Recommended renewable energy sources of heat

As the city is rich in mining infrastructure, and because the geology is right, geothermal heat presents a very tangible opportunity for MCC and is deserving of detailed investigation.

Despite not having a wastewater treatment works nearby, the city’s sewerage provides another opportunity for heat recovery.

The city's rivers can be used as potential heat sources in the city centre and its surrounding areas, and potentially around the North Manchester General Hospital. Further feasibility studies and engagement with the Environment Agency is recommended.

Lastly, with Manchester becoming the UK’s next datacentre hotspot, this brings with it potential to recycle waste heat and decarbonise communities across the region.

Our study confirms that, with a holistic view of systems and technology, all these heat sources can be used in combination, and re-enforced with storage solutions, to create long-term energy resilience for the city region.

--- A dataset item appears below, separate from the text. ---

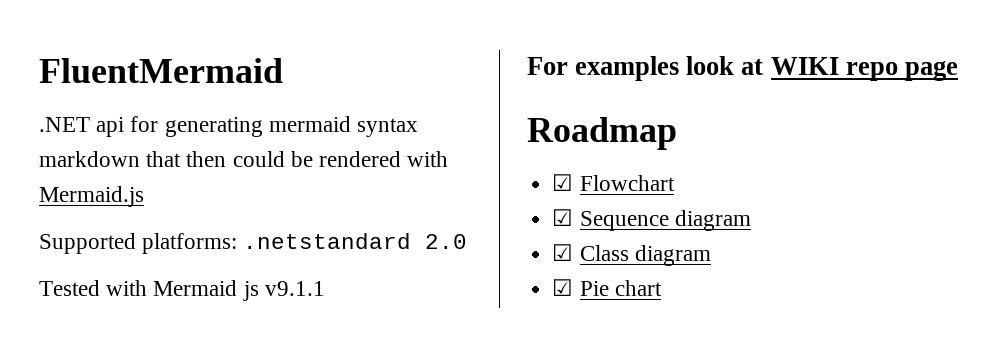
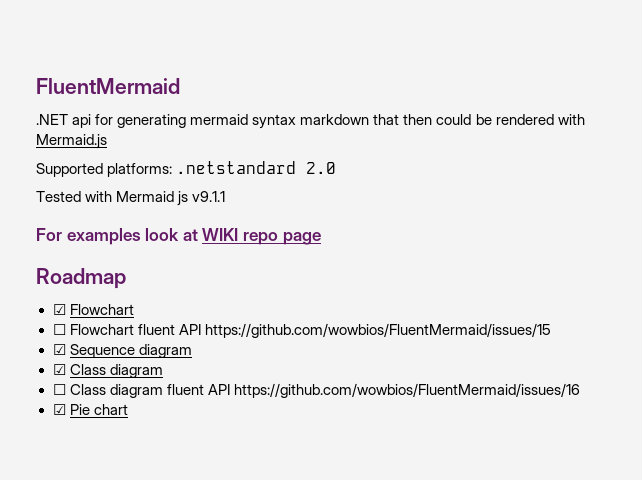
(675, 183) none -> [52,323,551,338] // ☐ Flowchart fluent API https://github.com/wowbios/FluentMermaid/issues/15
(711, 255) none -> [52,383,580,398] // ☐ Class diagram fluent API https://github.com/wowbios/FluentMermaid/issues/16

We recommended the following next steps:

  • Engage with other local authorities exploring similar solutions, taking learnings from cities with recent heat network developments such as Bristol and Leeds.
  • Carry out technology-specific feasibility studies, considering technical and financial viability including a detailed techno-economic assessment.
  • Progress heat network development as part of local heat network zoning activity.
  • Develop an outline business case in line with Green Book guidance, as part of detailed project development and alongside further stakeholder engagement.

Investing in, and giving back to, local communities

As a purpose-driven organisation, we made meaningful social value commitments as part of our appointment. These included delivering several sessions in local schools, such as Manchester College and the Co-op Academy in New Islington, to educate young residents on local renewable energy options and to highlight 'green' careers.

We’re also provided ongoing job coaching via our relationship with Business in the Community, informing job seekers of opportunities in sustainability and energy.